Without the pictures, print each of the records below exactly as it appears.

• _Material supplied_:
* * *

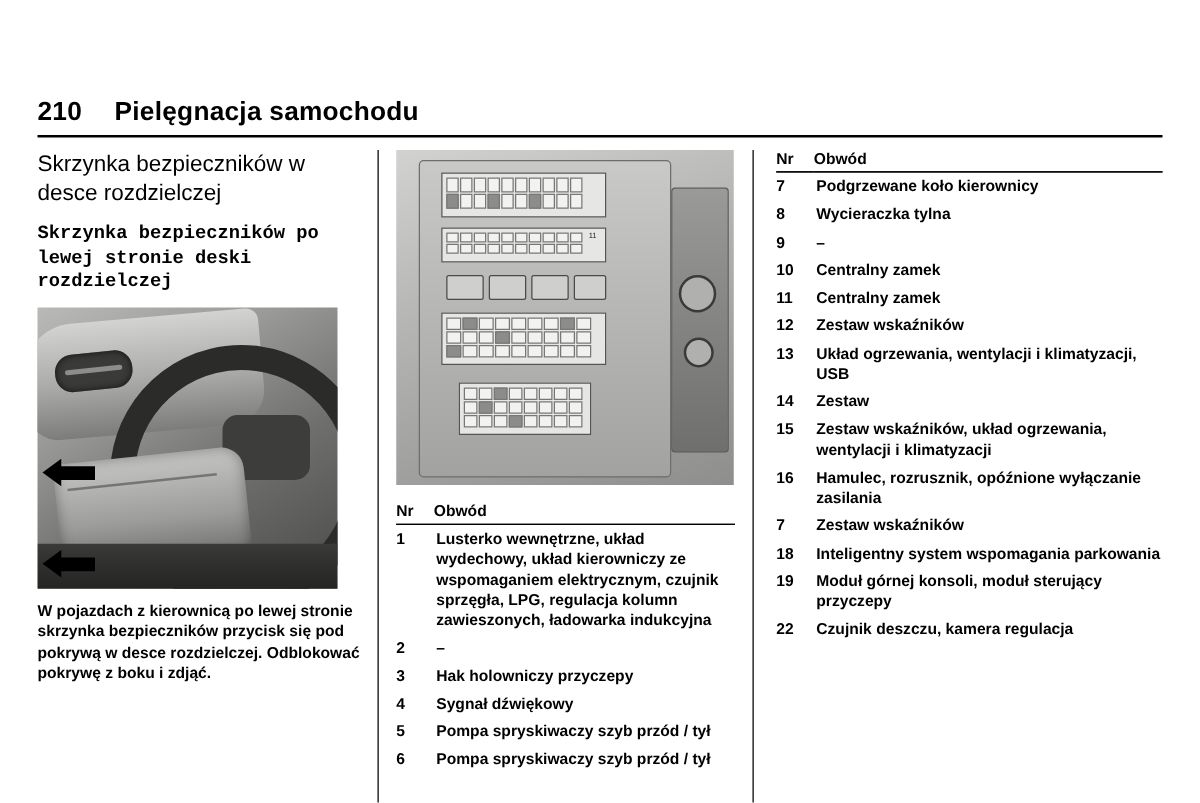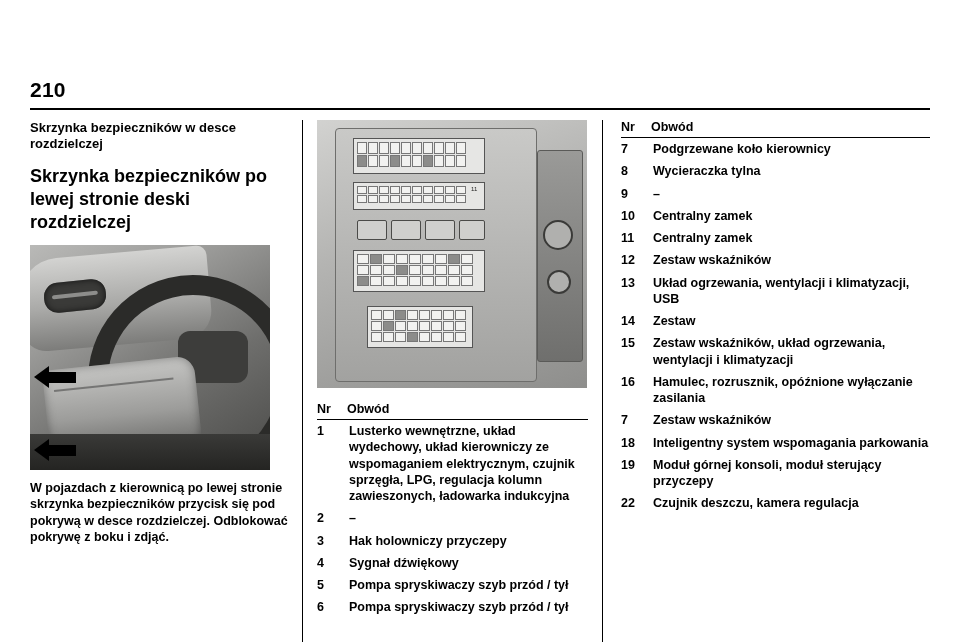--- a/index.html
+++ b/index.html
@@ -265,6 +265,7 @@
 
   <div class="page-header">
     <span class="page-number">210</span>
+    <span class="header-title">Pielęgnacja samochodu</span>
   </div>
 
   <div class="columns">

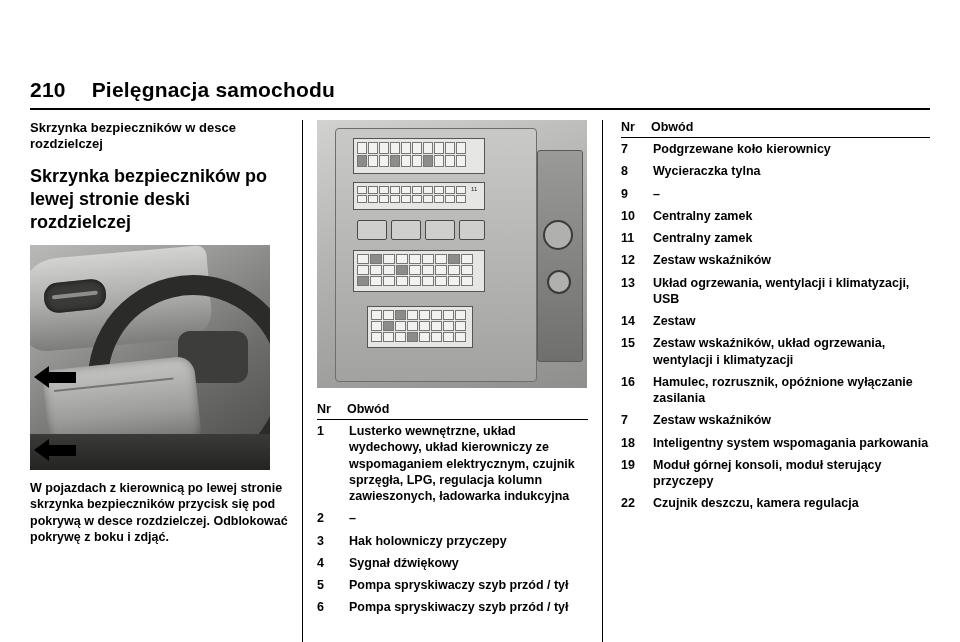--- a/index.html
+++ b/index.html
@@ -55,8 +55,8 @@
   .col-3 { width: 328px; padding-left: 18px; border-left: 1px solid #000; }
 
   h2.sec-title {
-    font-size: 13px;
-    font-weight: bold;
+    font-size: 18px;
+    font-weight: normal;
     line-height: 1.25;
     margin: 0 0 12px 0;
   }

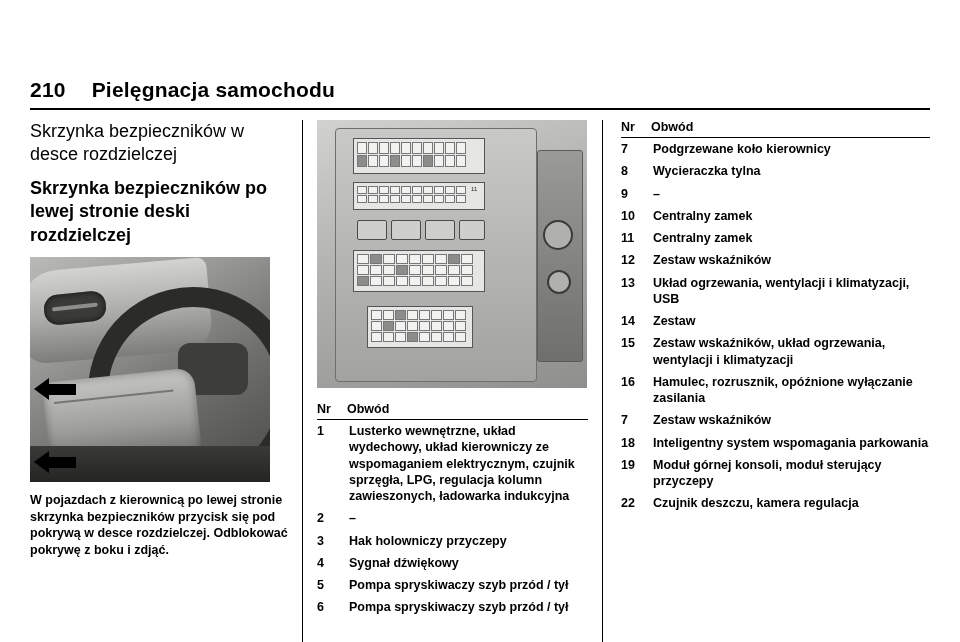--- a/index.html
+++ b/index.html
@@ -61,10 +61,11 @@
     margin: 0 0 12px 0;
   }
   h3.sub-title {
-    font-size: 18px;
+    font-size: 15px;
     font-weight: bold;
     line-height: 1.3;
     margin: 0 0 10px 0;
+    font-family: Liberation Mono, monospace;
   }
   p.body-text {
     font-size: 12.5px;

* * *

• _Result for this exercise_:
--- a/index.html
+++ b/index.html
@@ -265,6 +265,7 @@
 
   <div class="page-header">
     <span class="page-number">210</span>
+    <span class="header-title">Pielęgnacja samochodu</span>
   </div>
 
   <div class="columns">

--- a/index.html
+++ b/index.html
@@ -55,8 +55,8 @@
   .col-3 { width: 328px; padding-left: 18px; border-left: 1px solid #000; }
 
   h2.sec-title {
-    font-size: 13px;
-    font-weight: bold;
+    font-size: 18px;
+    font-weight: normal;
     line-height: 1.25;
     margin: 0 0 12px 0;
   }

--- a/index.html
+++ b/index.html
@@ -61,10 +61,11 @@
     margin: 0 0 12px 0;
   }
   h3.sub-title {
-    font-size: 18px;
+    font-size: 15px;
     font-weight: bold;
     line-height: 1.3;
     margin: 0 0 10px 0;
+    font-family: Liberation Mono, monospace;
   }
   p.body-text {
     font-size: 12.5px;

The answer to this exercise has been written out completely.